• [WHAT THE TASK ASKS]: Your task is to retype every entry exactly while omitting the pictures.

• [MATERIAL SHOWN]:
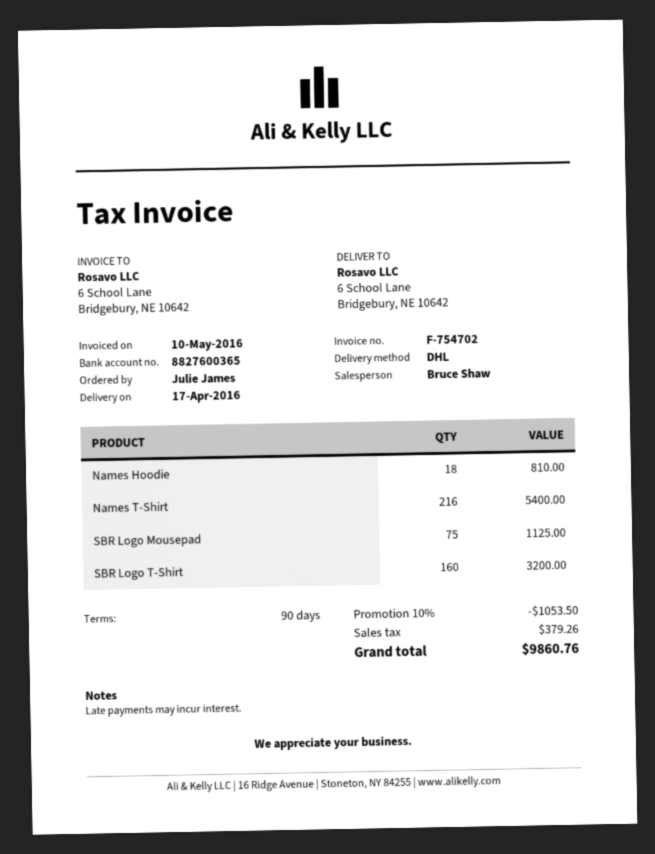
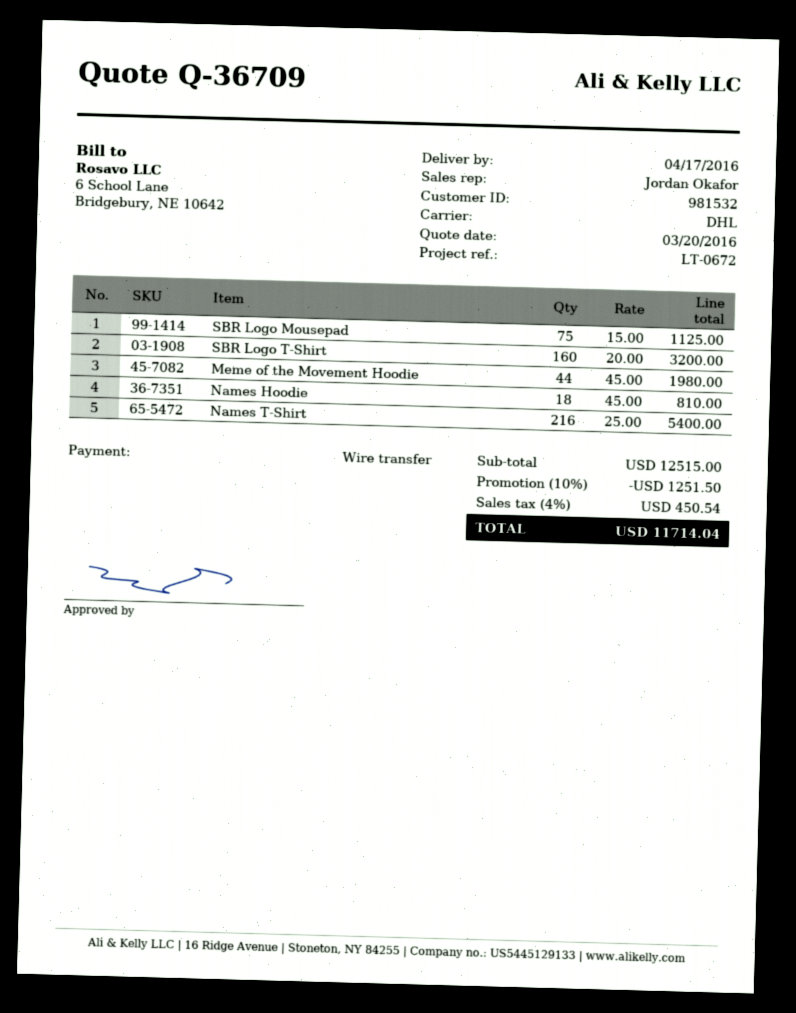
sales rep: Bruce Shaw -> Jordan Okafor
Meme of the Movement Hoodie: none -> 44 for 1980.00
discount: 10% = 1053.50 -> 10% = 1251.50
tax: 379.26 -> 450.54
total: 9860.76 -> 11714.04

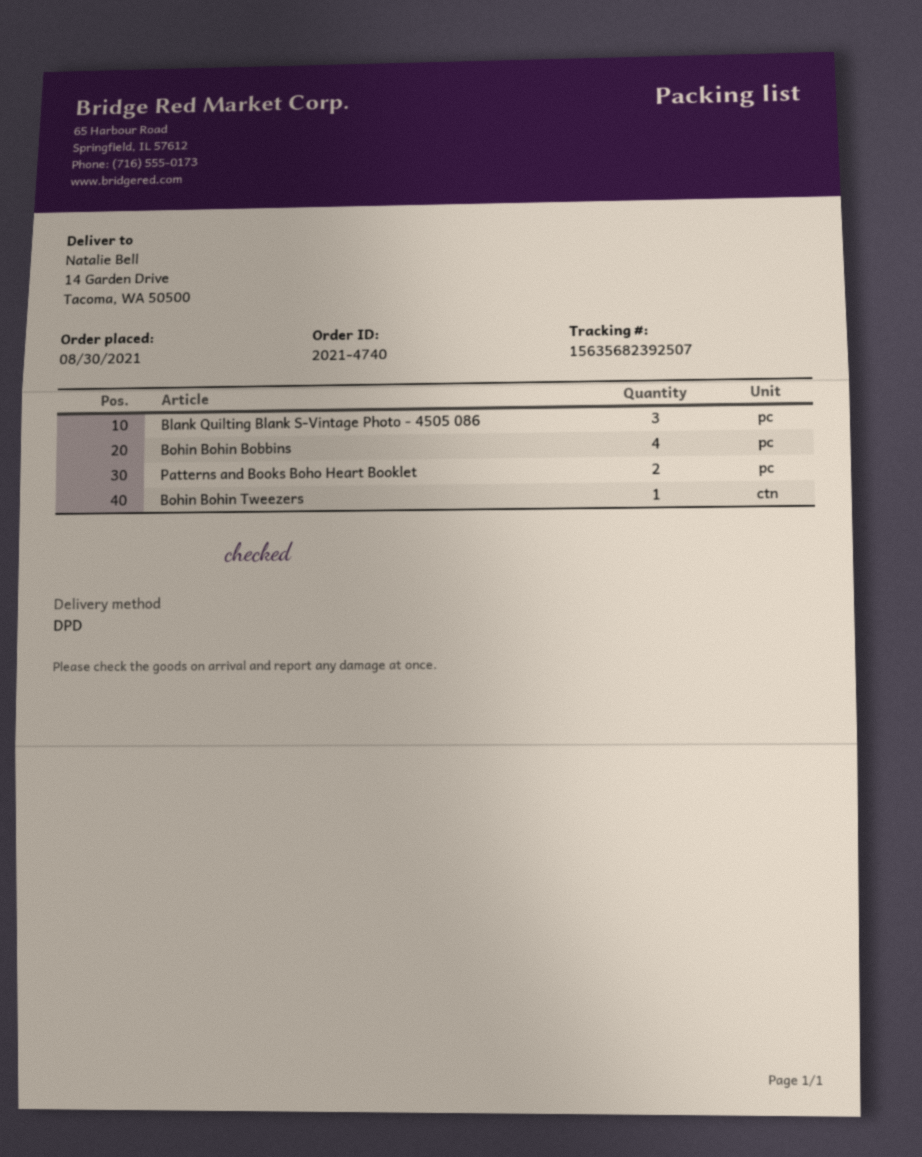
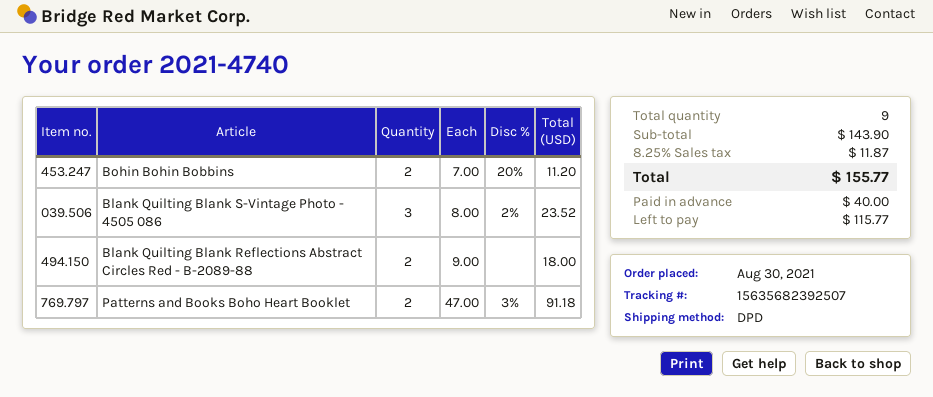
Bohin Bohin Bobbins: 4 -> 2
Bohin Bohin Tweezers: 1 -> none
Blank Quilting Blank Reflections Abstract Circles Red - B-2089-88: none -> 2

• [OUTPUT OF THE EXERCISE]:
sales rep: Bruce Shaw -> Jordan Okafor
Meme of the Movement Hoodie: none -> 44 for 1980.00
discount: 10% = 1053.50 -> 10% = 1251.50
tax: 379.26 -> 450.54
total: 9860.76 -> 11714.04

Bohin Bohin Bobbins: 4 -> 2
Bohin Bohin Tweezers: 1 -> none
Blank Quilting Blank Reflections Abstract Circles Red - B-2089-88: none -> 2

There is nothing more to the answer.